Type I and Type II Errors in Hypothesis Testing
The outcome of a statistical test is a decision to either accept or reject H0 (the Null Hypothesis) in favor of HAlt (the Alternate Hypothesis). Because H0 pertains to the population, it’s either true or false for the population you’re sampling from. You may never know what that truth is, but an objective truth is out there nonetheless.
The truth can be one of two things, and your conclusion is one of two things, so four different situations are possible; these are often portrayed in a fourfold table.
Here are the four things that can happen when you run a statistical significance test on your data (using an example of testing a drug for efficacy):
You can get a nonsignificant result when there is truly no effect present. This is correct — you don’t want to claim that a drug works if it really doesn’t. (See the upper-left corner of the outlined box in the figure.)
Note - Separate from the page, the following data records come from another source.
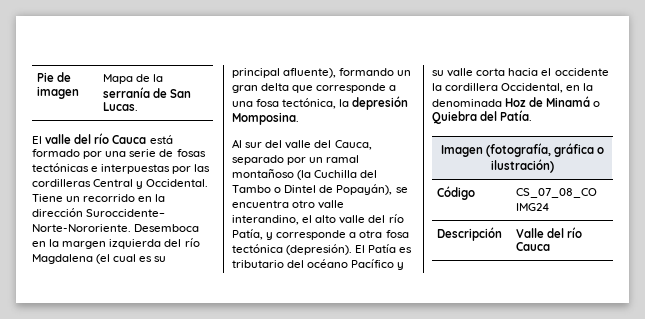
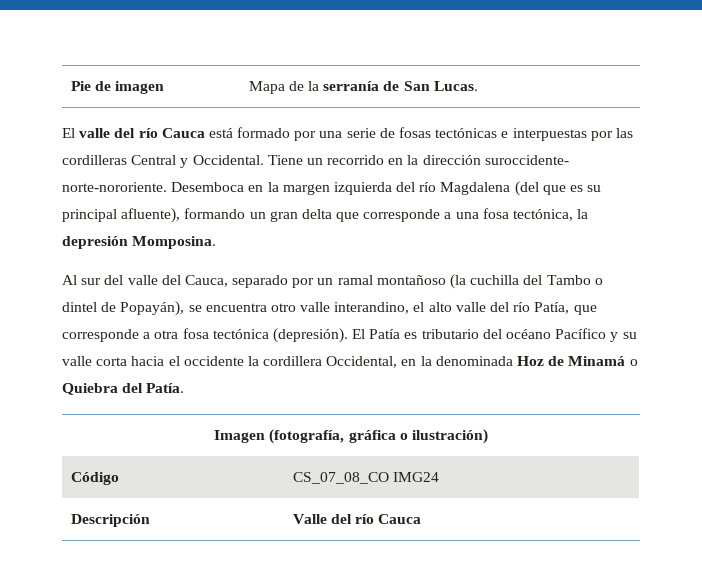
- Tiene un recorrido en la dirección Suroccidente– Norte-Nororiente.
+ Tiene un recorrido en la dirección suroccidente- norte-nororiente.
- Desemboca en la margen izquierda del río Magdalena (el cual es su principal afluente), formando un gran delta que corresponde a una fosa tectónica, la depresión Momposina.
+ Desemboca en la margen izquierda del río Magdalena (del que es su principal afluente), formando un gran delta que corresponde a una fosa tectónica, la depresión Momposina.
- Al sur del valle del Cauca, separado por un ramal montañoso (la Cuchilla del Tambo o Dintel de Popayán), se encuentra otro valle interandino, el alto valle del río Patía, y corresponde a otra fosa tectónica (depresión).
+ Al sur del valle del Cauca, separado por un ramal montañoso (la cuchilla del Tambo o dintel de Popayán), se encuentra otro valle interandino, el alto valle del río Patía, que corresponde a otra fosa tectónica (depresión).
You can get a significant result when there truly is some effect present. This is correct — you do want to claim that a drug works when it really does. (See the lower-right corner of the outlined box in the figure.)
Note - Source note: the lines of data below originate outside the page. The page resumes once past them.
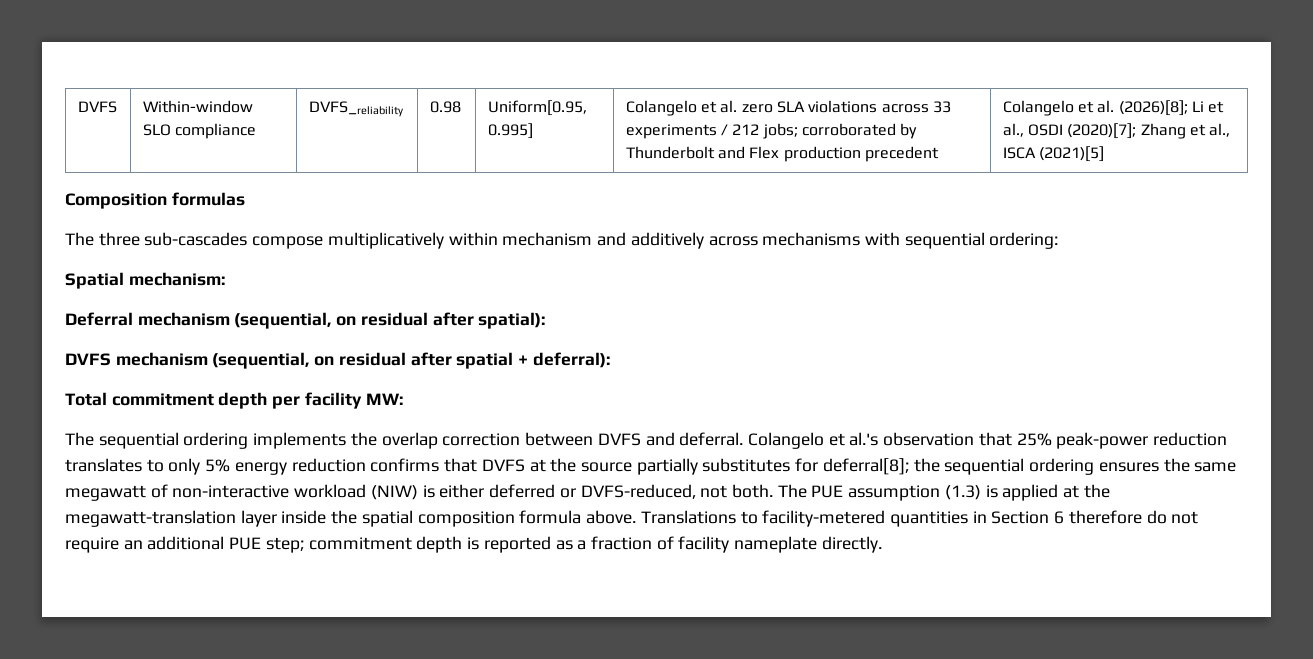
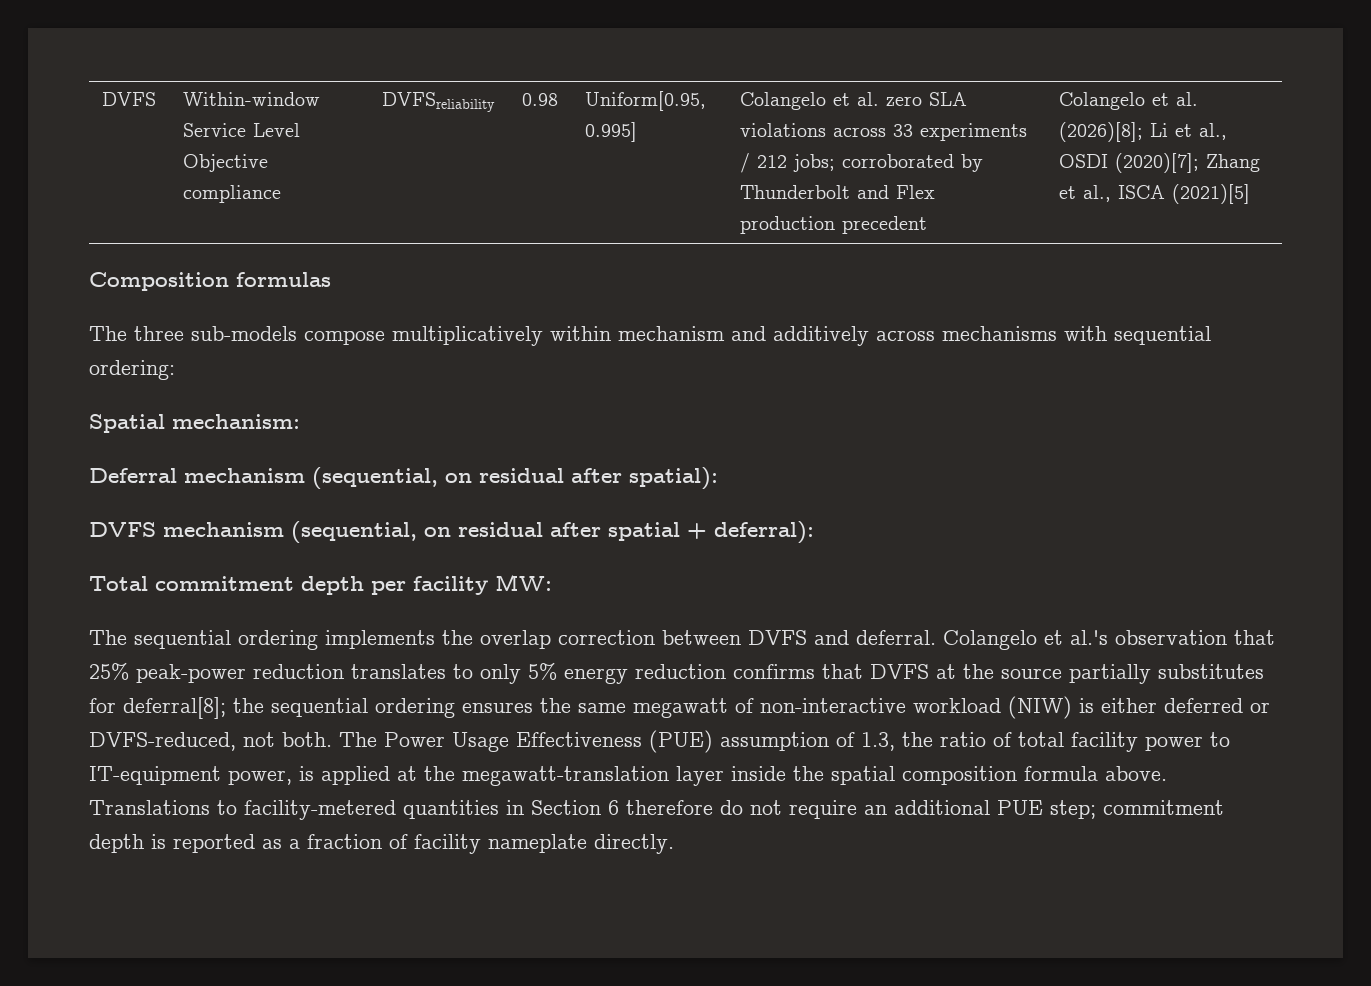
- Within-window SLO compliance
+ Within-window Service Level Objective compliance
- DVFS_reliability
+ DVFSreliability
- The three sub-cascades compose multiplicatively within mechanism and additively across mechanisms with sequential ordering:
+ The three sub-models compose multiplicatively within mechanism and additively across mechanisms with sequential ordering:
- The PUE assumption (1.3) is applied at the megawatt-translation layer inside the spatial composition formula above.
+ The Power Usage Effectiveness (PUE) assumption of 1.3, the ratio of total facility power to IT-equipment power, is applied at the megawatt-translation layer inside the spatial composition formula above.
You can get a significant result when there’s truly no effect present. This is a Type I error — you’ve been tricked by random fluctuations that made a truly worthless drug appear to be effective. (See the lower-left corner of the outlined box in the figure.)
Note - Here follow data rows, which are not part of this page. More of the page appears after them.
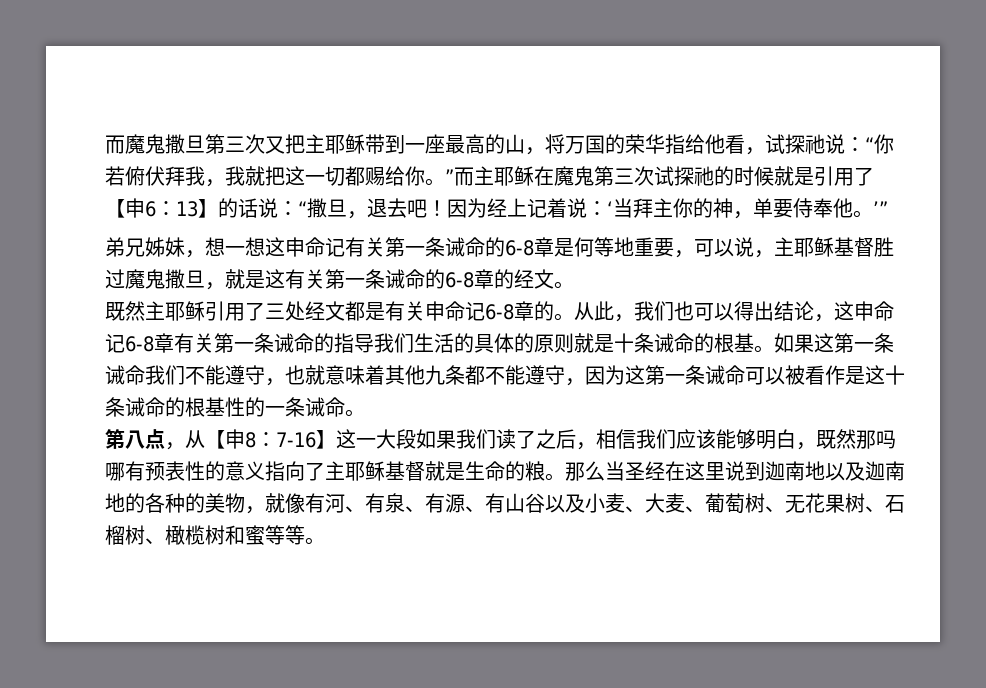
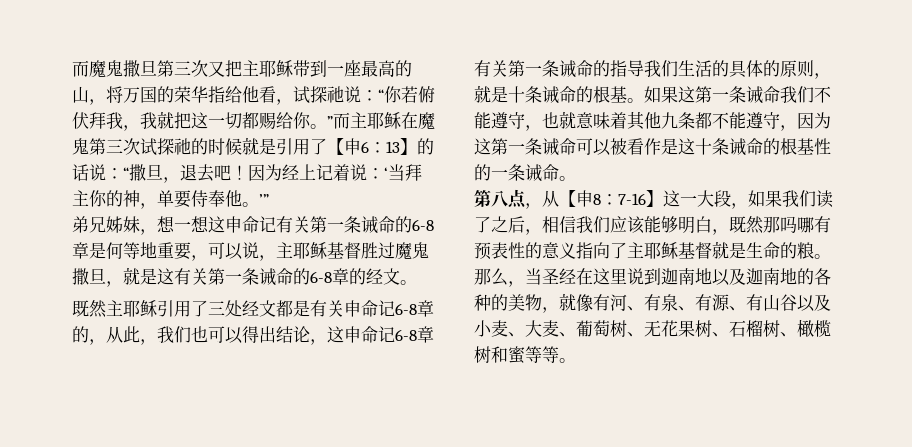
- 既然主耶稣引用了三处经文都是有关申命记6-8章的。从此，我们也可以得出结论，这申命记6-8章有关第一条诫命的指导我们生活的具体的原则就是十条诫命的根基。
+ 既然主耶稣引用了三处经文都是有关申命记6-8章的，从此，我们也可以得出结论，这申命记6-8章有关第一条诫命的指导我们生活的具体的原则，就是十条诫命的根基。
- 第八点，从【申8：7-16】这一大段如果我们读了之后，相信我们应该能够明白，既然那吗哪有预表性的意义指向了主耶稣基督就是生命的粮。
+ 第八点，从【申8：7-16】这一大段，如果我们读了之后，相信我们应该能够明白，既然那吗哪有预表性的意义指向了主耶稣基督就是生命的粮。
- 那么当圣经在这里说到迦南地以及迦南地的各种的美物，就像有河、有泉、有源、有山谷以及小麦、大麦、葡萄树、无花果树、石榴树、橄榄树和蜜等等。
+ 那么，当圣经在这里说到迦南地以及迦南地的各种的美物，就像有河、有泉、有源、有山谷以及小麦、大麦、葡萄树、无花果树、石榴树、橄榄树和蜜等等。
Your company will invest millions of dollars into the further development of a drug that will eventually be shown to be worthless. Statisticians use the Greek letter alpha to represent the probability of making a Type I error.
You can get a nonsignificant result when there truly is an effect present. This is a Type II error (see the upper-right corner of the outlined box in the figure) — you’ve failed to see that the drug really works, perhaps because the effect was obscured by the random noise in the data.
Further development will be halted, and the miracle drug of the century will be consigned to the scrap heap, along with the Nobel prize you’ll never get. Statisticians use the Greek letter beta to represent the probability of making a Type II error.
Limiting your chance of making a Type I error (falsely claiming significance) is very easy. If you don’t want to make a Type I error more than 5 percent of the time, don’t declare significance unless the p value is less than 0.05. That’s called testing at the 0.05 alpha level.
If you’re willing to make a Type I error 10 percent of the time, use p < 0.10 as your criterion for significance. This is very often done in “exploratory” studies, where you’re more willing to give the drug the benefit of the doubt. On the other hand, if you’re really terrified of Type I errors, use p < 0.000001 as your criterion for significance, and you won’t falsely claim significance more than one time in a million.
Why not always use a small alpha level (like p < 0.000001) for your significance testing? Because then you’ll almost never get significance, even if an effect really is present. Researchers don’t like to go through life never making any discoveries. If a drug really is effective, you want to get a significant result when you test it.
You need to strike a balance between Type I and Type II errors — between the alpha and beta error rates. If you make alpha too small, beta will become too large, and vice versa.